Okay, I've done my research and I have the following info on the network of the site:

• Ip
• Open ports
• OS
• MAC Address
• DNS Server

Now, what can I do with this?
Regards,
Cyb3rtr1x

[ande]

I'm sorry mate, but I am not going to answer that. The question, with the information you provided is going to be so generalized that its no point.

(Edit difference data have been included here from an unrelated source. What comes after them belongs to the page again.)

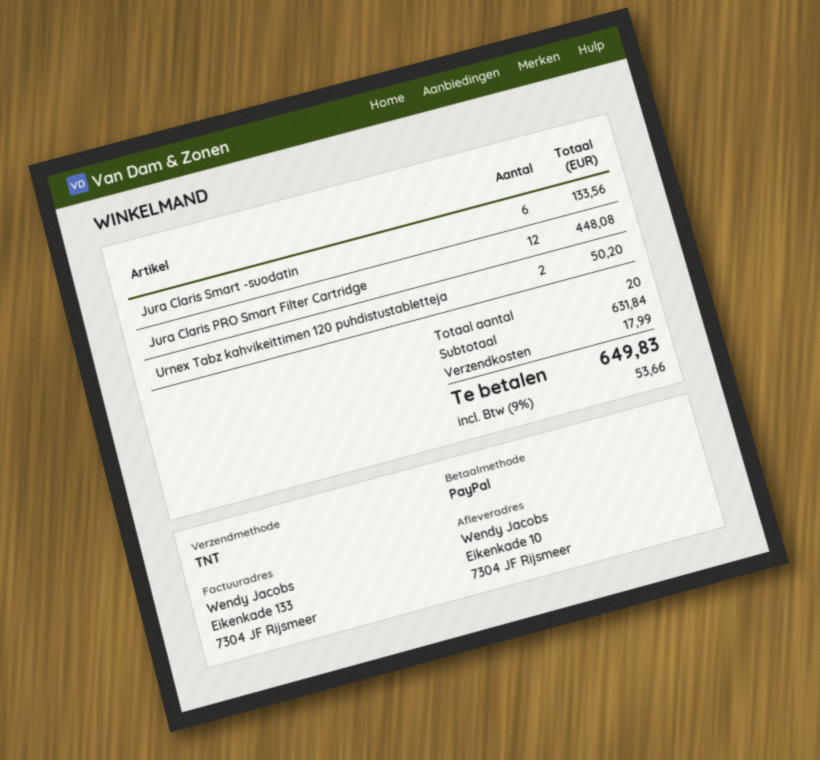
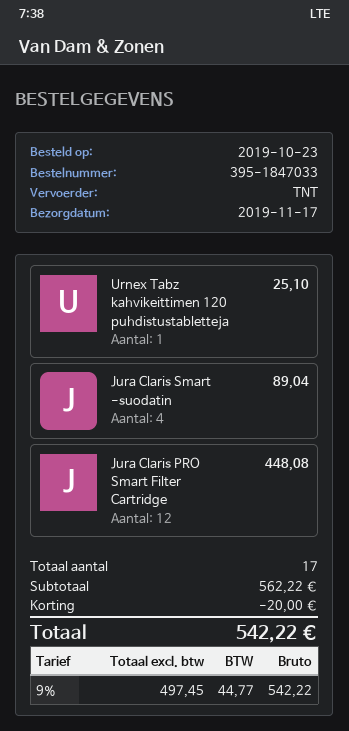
Jura Claris Smart -suodatin: 6 for 133.56 -> 4 for 89.04
Urnex Tabz kahvikeittimen 120 puhdistustabletteja: 2 for 50.20 -> 1 for 25.10
total quantity: 20 -> 17
subtotal: 631.84 -> 562.22
discount: none -> 20.00
shipping: 17.99 -> none
tax: 9% = 53.66 -> 9% = 44.77
total: 649.83 -> 542.22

Besides, I already told you in my previous reply.

IP is not important
Open ports is important
OS is not that important (at this point)
MAC is not important
DNS server is not important

[neusbeer]

When I've no idea what to do after a good Nmap scan.
and still going blank of the possibilities I use Retina for Windows.
It holds a large database with known vulnerabilities and links to metasploit's exploits and/or exploit-db.com links.. very handy..(and free of charge!)
this will give a lot of info about the running server. http://www.eeye.com/downloads
(acunetix is handy for enumerating/listing files)
if will give you pointers..
also there's a good Nmap GUI wich implement vuln's listing.  (NmapSI4)

[Cyb3rTr1x]

Thank you for the help, I will get on it straight away!

[imation]

I agree with Ande on this one,
 
OP = Read alot more, get some books, watch you tube vids etc..... Look at "IIS"
 
LOL at the Zeus port...
 
cranbrook-10.cranbrook.kent.sch.uk
 
https://portal.cranbrook.kent.sch.uk/INSIGHT/secure.aspx?ReturnUrl=%2fInsight%2f

[neusbeer]

Which version of IIS is running?


you can try:
http://www.goitworld.com/microsoft-iis-60-webdav-remote-authentication-bypass-exploit-php/


Microsoft IIS <= 5.1 Hit Highlighting Authentication Bypass Exploit
http://www.exploit-db.com/exploits/4016/
(this one works.. tried it this week actualy on an old webserver.